I had heard about England but that was all, I never thought I would come here. I arrived in Dover, I had never heard of London, I didn’t know what the people looked like. I lived in Manchester for 1 ½ years and then moved on to Nottingham.

As an illegal I was okay for a little time and had some support from the social services and NASS for refugees.Government then said I must stop working, that I cannot claim benefits. That’s why I have problems and get depressed. I lost my accommodation I was asked to leave. It happened while I was working, when I could have cash and buy my meals.

All the time things were hard. I had no English language and could not have a conversation. Going to a shop to buy things was very hard. I don’t understand the system. So I found myself back on the streets. Sometime I felt really mental. It’s really difficult to survive on the street. I met many British people on the streets but not many refugees. It’s a very long story and I got into all sorts of trouble trying to survive in the UK.

I have ‘Indefinite leave’ now means that I can work and do anything.

I got some support from an organisation called ‘Restore’ They helped me over a couple of years. They helped me to get my status last year and then I got help from Waldrow Road Refugee Centre in Birmingham. They booked me an appointment at St Basils Link. I went along and then got a further interview where they took all my details. They checked them and my documents, asked me all sorts of questions about my papers and leave to stay, told me what benefits I can get and why I am here and where was I living now. I was staying in shared house with 5 other people, there was no gas and electric and people were doing all sorts of things like drink and drugs.

They sent me to Milner Court on the same day and after 28 days which is the time allowed I was referred to Conybere Gardens.

It is really nice here. It’s a large bedsit and I have my own front door, bathroom and kitchen, I don’t have to share it with anyone, it is like real independence. I don’t have to share my kitchen. It is really difficult when you share with other people, keeping things clean and not getting involved in drink and drugs.

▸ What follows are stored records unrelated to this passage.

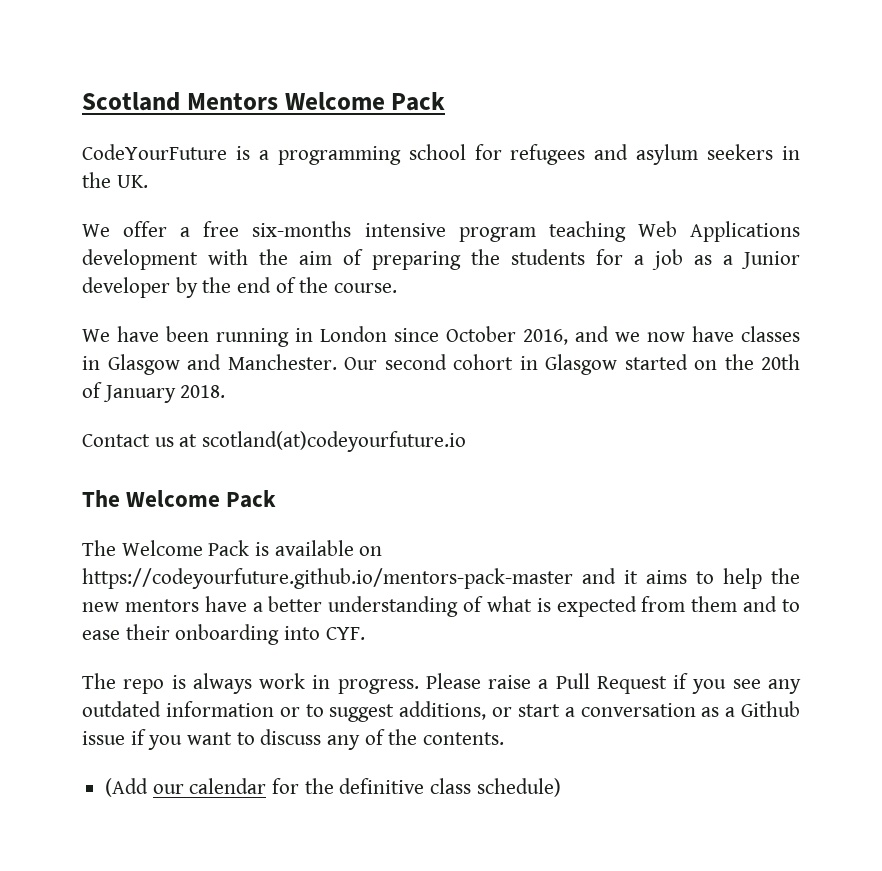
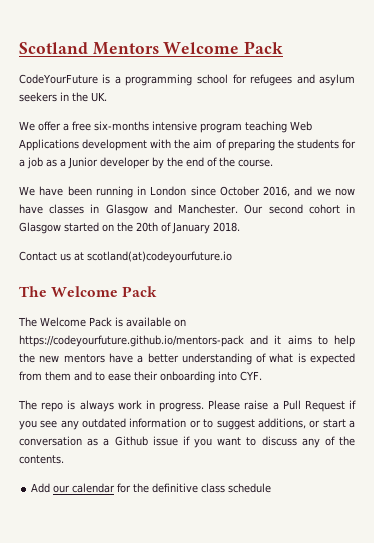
[82,568,573,589] https://codeyourfuture.github.io/mentors-pack-master -> [19,335,244,347] https://codeyourfuture.github.io/mentors-pack
[105,778,149,797] (Add -> [31,483,51,493] Add
[476,778,561,797] schedule) -> [228,483,272,493] schedule

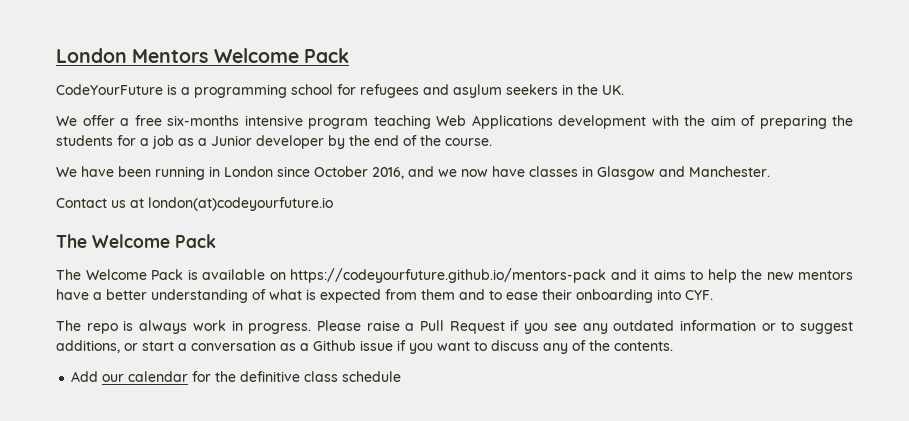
[19,42,88,54] Scotland -> [56,48,127,63] London
[244,204,356,214] [19,222,240,234] Our second cohort in Glasgow started on the 20th of January 2018. -> (770, 171) none
[87,251,232,263] scotland(at)codeyourfuture.io -> [148,197,333,211] london(at)codeyourfuture.io

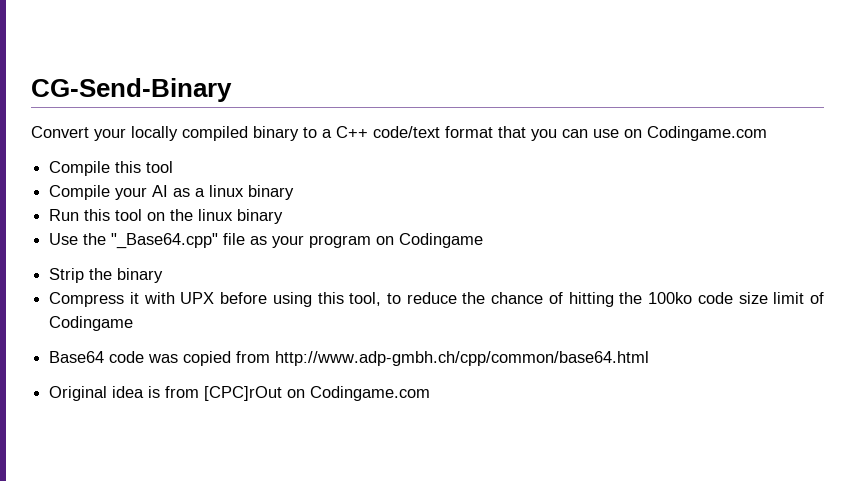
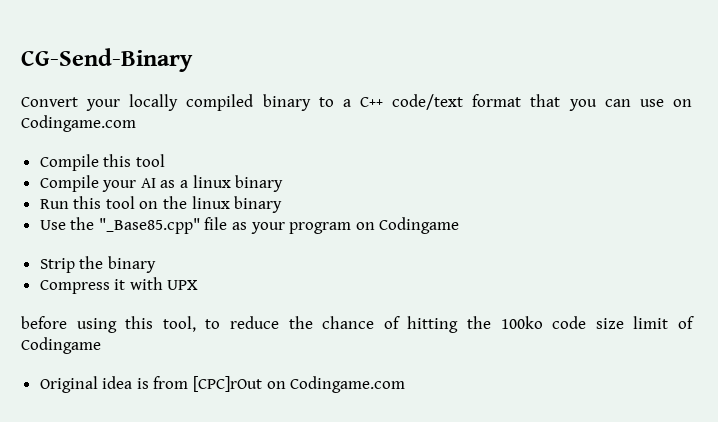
[111,233,219,249] "_Base64.cpp" -> [98,218,200,234] "_Base85.cpp"
(215, 298) none -> (199, 285) //
[49,351,650,366] // Base64 code was copied from http://www.adp-gmbh.ch/cpp/common/base64.html -> (101, 345) none

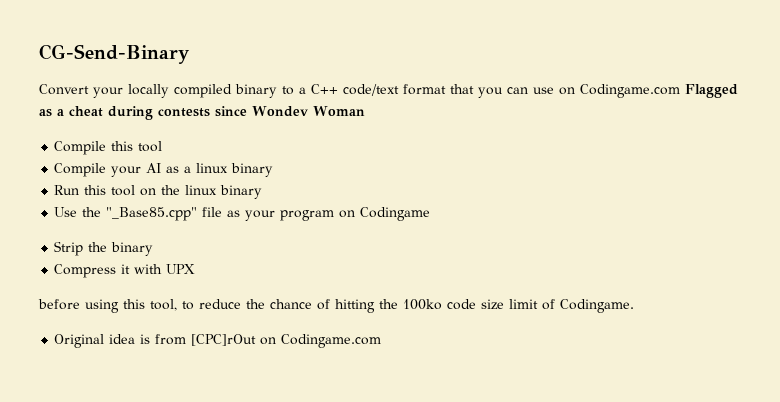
(136, 123) none -> [685,84,738,98] [39,106,365,120] Flagged as a cheat during contests since Wondev Woman
[21,337,101,354] Codingame -> [560,299,634,313] Codingame.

Now I have to face the future. I have no education, no certificates or qualifications. I have problems with writing and struggle with spelling.I want to get educated but I need qualifications to do even that! I sometimes feel that my whole life up to age 24 has been totally wasted I have nothing. ‘Zero’. I have lost all my memories, my home, my family. It is very hard for me. I was a very strong person years ago, I am not so strong now. I had never been out of my country. I feel like I have just arrived.

I try to think ahead and my brain can’t deal with it all. I’ve got to start all over again. I want to get into college. I am a quick learner. When I was a small boy I wanted to be an artist or designer. I like drawing. It is so difficult I just didn’t get the chance.

I will do factory work and supermarket work to help me to get on. I have good memory for numbers and like messing about with things and taking them apart and putting them back together. I can do hairdressing, painting and decorating, bricklaying, I am not so sure about plastering that’s a bit specialised.

I’ve got a few good friends, a family near Bromsgrove who I go to on Sunday. We go to church together and then have Sunday dinner afterwards, I really love the family, I call the mother mom and I draw things with the little girl, she has given me a framed picture that she drew for me which hangs on my wall. I will always stay friends with them.

Here I am a normal person and that is what I want to be. I don’t want to be a famous celebrity or a millionaire. I want to be just normal with no problems or troubles. I could have ended up in a prison or committed suicide, but I kept on fighting not to do drink or drugs otherwise I would be dead or in prison.

Now I think I am born in this country, I learn everything here not Afghanistan. I will forget everything completely except for my family.

I am happy to live here, the staff are good people they are lovely. I am very happy in a way. I just have to think about everything, getting training, a job, driving licence. Then I hope that with a long term job I will be able to get long term accommodation to move on to.